In a preliminary report to the Washington Legislature, state Insurance Commissioner Mike Kreidler and Attorney General Bob Ferguson examine several policy options that other states have pursued to address healthcare affordability, including the possible creation of an all-payer model, as in Maryland.
The Legislature provided Kreidler and Ferguson with funding last year to review key factors impacting the affordability of healthcare coverage for individuals, businesses and government in the Evergreen State. Their two offices were tasked with compiling policy options for improving the affordability of healthcare in Washington. The final report is due to the Legislature in August 2024.
Healthcare expenditures now account for over 20 percent of Washington’s general fund budget.
The report notes that challenges with healthcare affordability are not limited to individuals with lower incomes or those without health insurance. A survey of 1,300 Washingtonians in November 2022 found that 62 percent of respondents had experienced at least one healthcare affordability burden in the past year – including rationing medication, delaying or going without care, and depleting savings – and that 81 percent worried about affording healthcare in the future.
“Washington state has made tremendous progress in helping people access health coverage,” said Kreidler, in a statement. “Our uninsured rate is one of the lowest in the country, and I’m so proud we were early adopters of Medicaid expansion. But too many people have health insurance they cannot afford to use. We need to get at the underlying costs of healthcare and I'm grateful the Legislature is helping us do this critical work.”
The preliminary report includes details on:
• The structure of Washington’s current healthcare system, including information about vertical and horizontal consolidation of health insurers, hospitals and healthcare providers.
• Private equity investment trends in Washington.
• An overview of current enforcement of federal and state antitrust laws aimed at securing strong market competition.
• A review of how other states monitor and challenge healthcare consolidation.
• A review of non-compete agreements in healthcare and anti-competitive provisions in insurer/provider contracts.
The interim report looks at policy options that other states have pursued to address healthcare affordability and, where applicable, compares the Washington experience with that of other states. These policies include:
• Set healthcare cost growth benchmarks
• Establish prescription drug pricing regulation
• Enhance health insurance rate review
• Increase health insurer medical loss ratio requirements
• Implement a reinsurance program
• Use reference-based pricing
• Implement facility fee reform (e.g., site-neutral payment requirements)

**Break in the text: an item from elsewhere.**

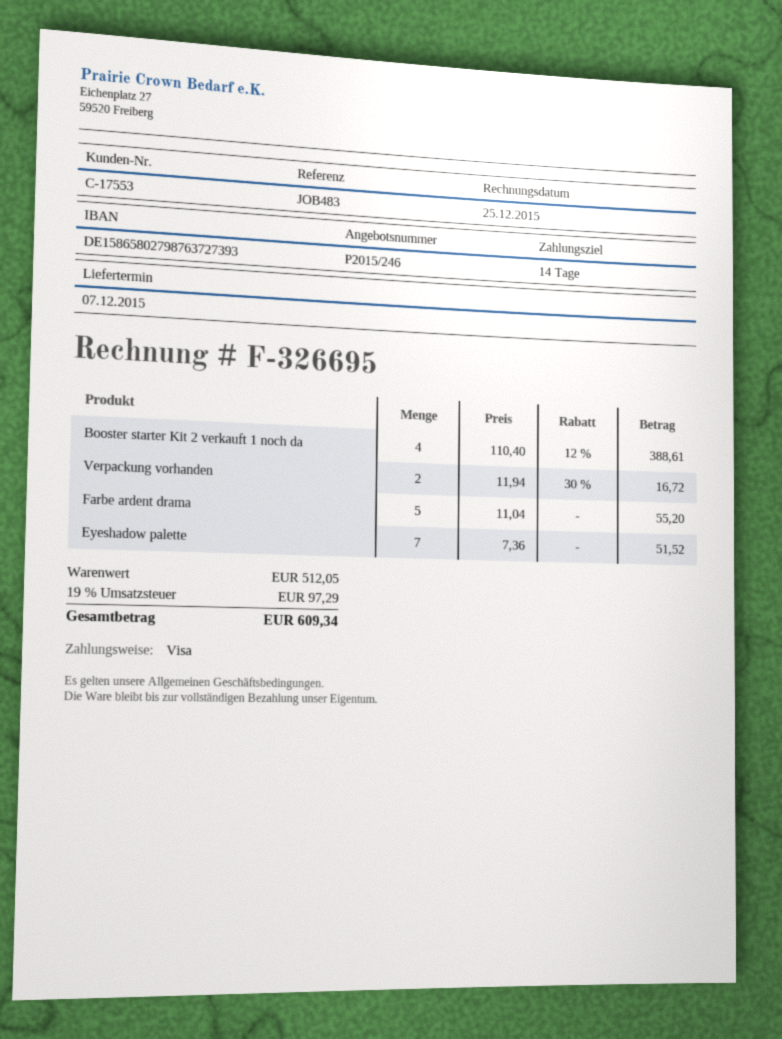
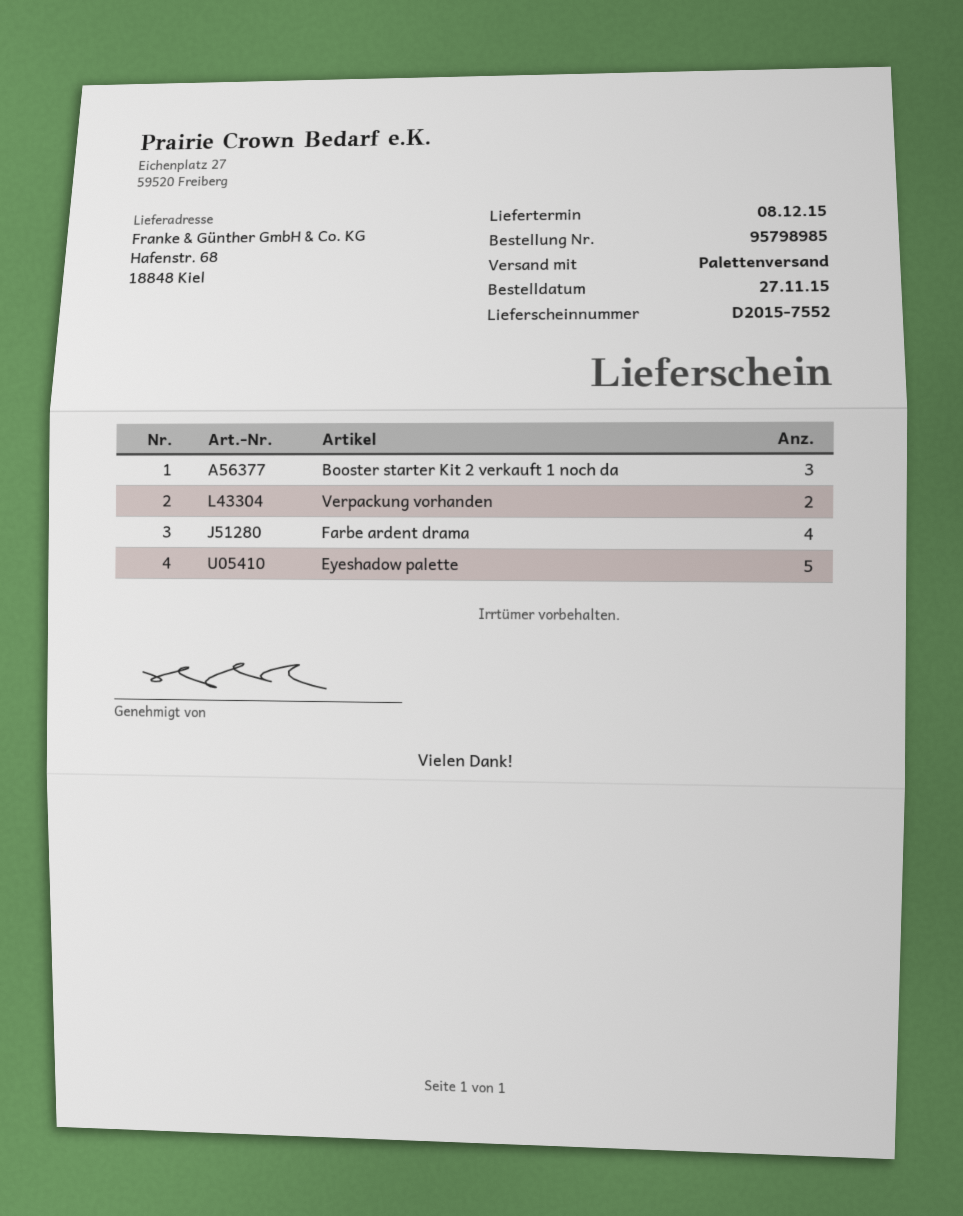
delivery date: 2015-12-07 -> 2015-12-08
Booster starter Kit 2 verkauft 1 noch da: 4 -> 3
Farbe ardent drama: 5 -> 4
Eyeshadow palette: 7 -> 5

• Offer public option health plans
• Implement exchange subsidies
• Enact a state individual mandate
• Create an all-payer model, as in Maryland
Under a total-cost-of-care model, Maryland accepts accountability for growth in Medicare spending per enrollee, and each hospital is subject to a Medicare performance adjustment (MPA) based on total per capita spending increases in its service area relative to a target growth level. Through TCOC, Maryland aims to save on Medicare per capita total cost of care during each model year (2019−2023). The state’s goal is to achieve more than $1 billion in Medicare total cost of care savings by the fifth model year, 2023.
The final report to the Washington Legislature will include actuarial analysis and economic modeling to project the likely impact of adopting policies to address healthcare affordability. This preliminary report describes the analytic framework of the economic model, which will be used to estimate the impact of the policy options selected for further analysis.
The model will examine both direct benefits, such as the effect on healthcare spending by major purchasers of health insurance and indirect benefits, including increases in wages and reduced spending on means-tested programs. The model also will estimate the multiplier effect, which will reflect the positive ripple effect on Washington’s economy as various parties experience savings from lower healthcare costs, which can be spent on wages, new business investments, etc. The model also will examine the costs that probably would be incurred to develop, implement, and manage the new policies.
The final outputs of the model will be a calculation of the ratio of total benefits to total costs, and the return on investment from adopting the policies examined.